Only the pictures are to be left out, and the rest of the entries should be reproduced exactly.

[Front-end code edit data]

:::::

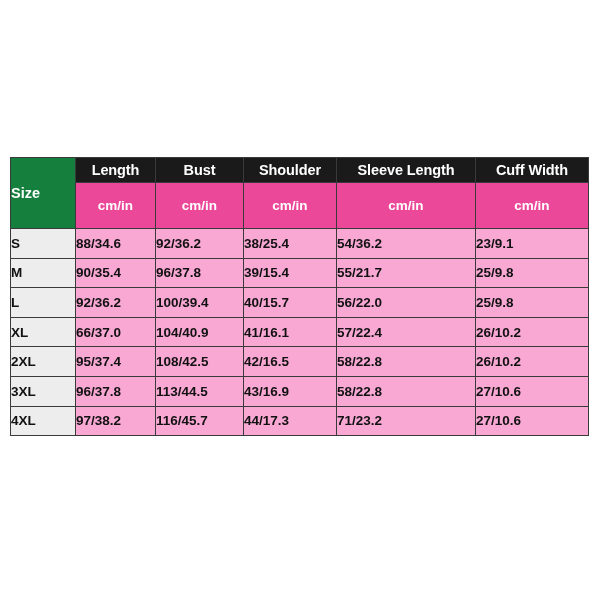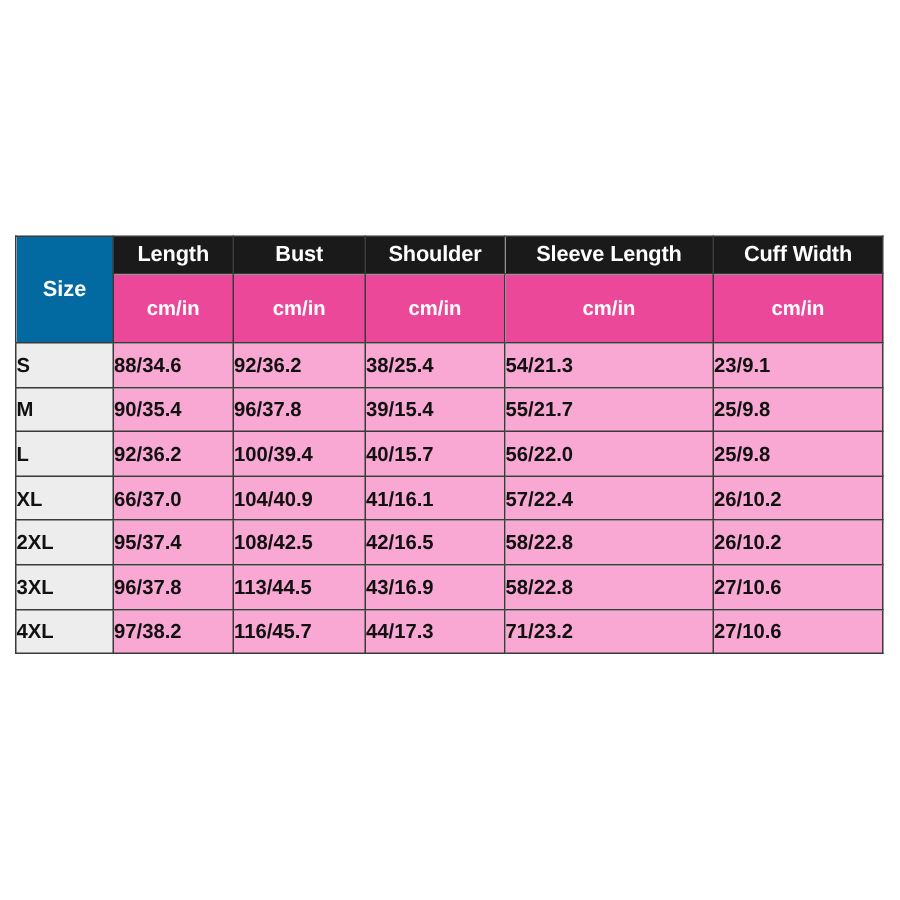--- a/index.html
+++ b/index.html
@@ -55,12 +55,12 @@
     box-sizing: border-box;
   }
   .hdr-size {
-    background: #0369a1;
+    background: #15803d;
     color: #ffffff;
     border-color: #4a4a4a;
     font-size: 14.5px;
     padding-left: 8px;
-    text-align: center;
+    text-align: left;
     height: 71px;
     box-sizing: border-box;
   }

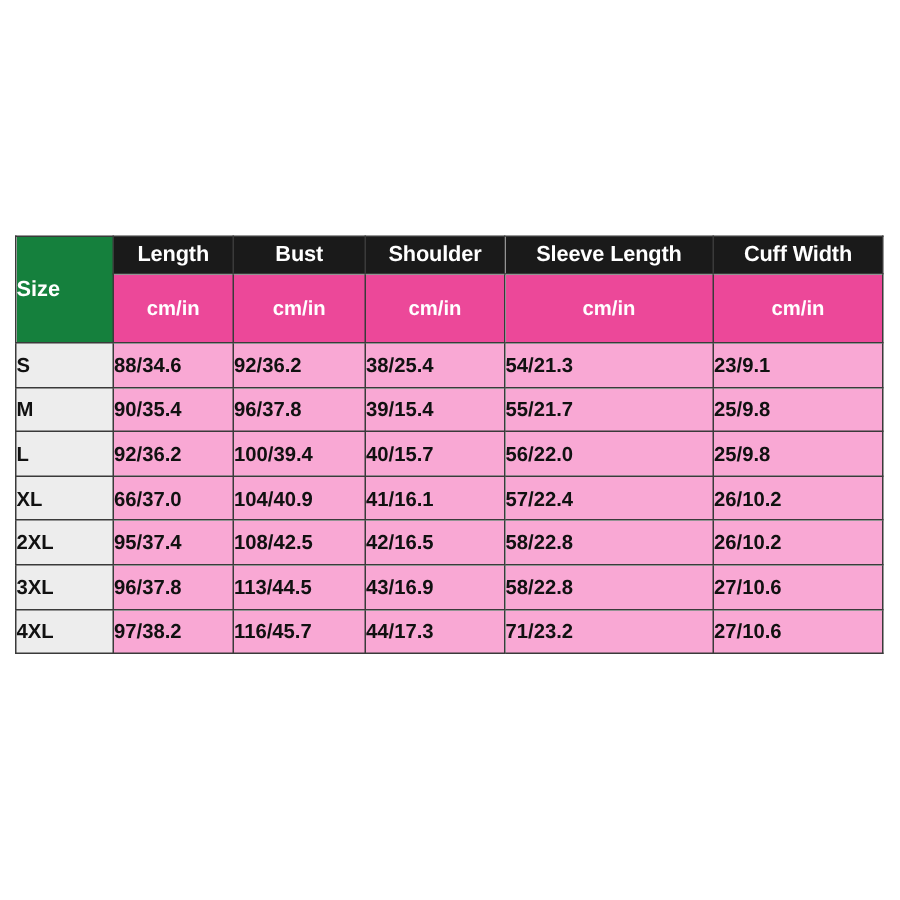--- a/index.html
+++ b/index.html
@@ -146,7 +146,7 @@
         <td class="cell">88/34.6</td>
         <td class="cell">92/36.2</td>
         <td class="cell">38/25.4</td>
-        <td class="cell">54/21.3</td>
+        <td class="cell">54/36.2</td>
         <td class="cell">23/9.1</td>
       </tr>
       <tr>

:::::

● ANSWER TO THIS PROBLEM:
--- a/index.html
+++ b/index.html
@@ -55,12 +55,12 @@
     box-sizing: border-box;
   }
   .hdr-size {
-    background: #0369a1;
+    background: #15803d;
     color: #ffffff;
     border-color: #4a4a4a;
     font-size: 14.5px;
     padding-left: 8px;
-    text-align: center;
+    text-align: left;
     height: 71px;
     box-sizing: border-box;
   }

--- a/index.html
+++ b/index.html
@@ -146,7 +146,7 @@
         <td class="cell">88/34.6</td>
         <td class="cell">92/36.2</td>
         <td class="cell">38/25.4</td>
-        <td class="cell">54/21.3</td>
+        <td class="cell">54/36.2</td>
         <td class="cell">23/9.1</td>
       </tr>
       <tr>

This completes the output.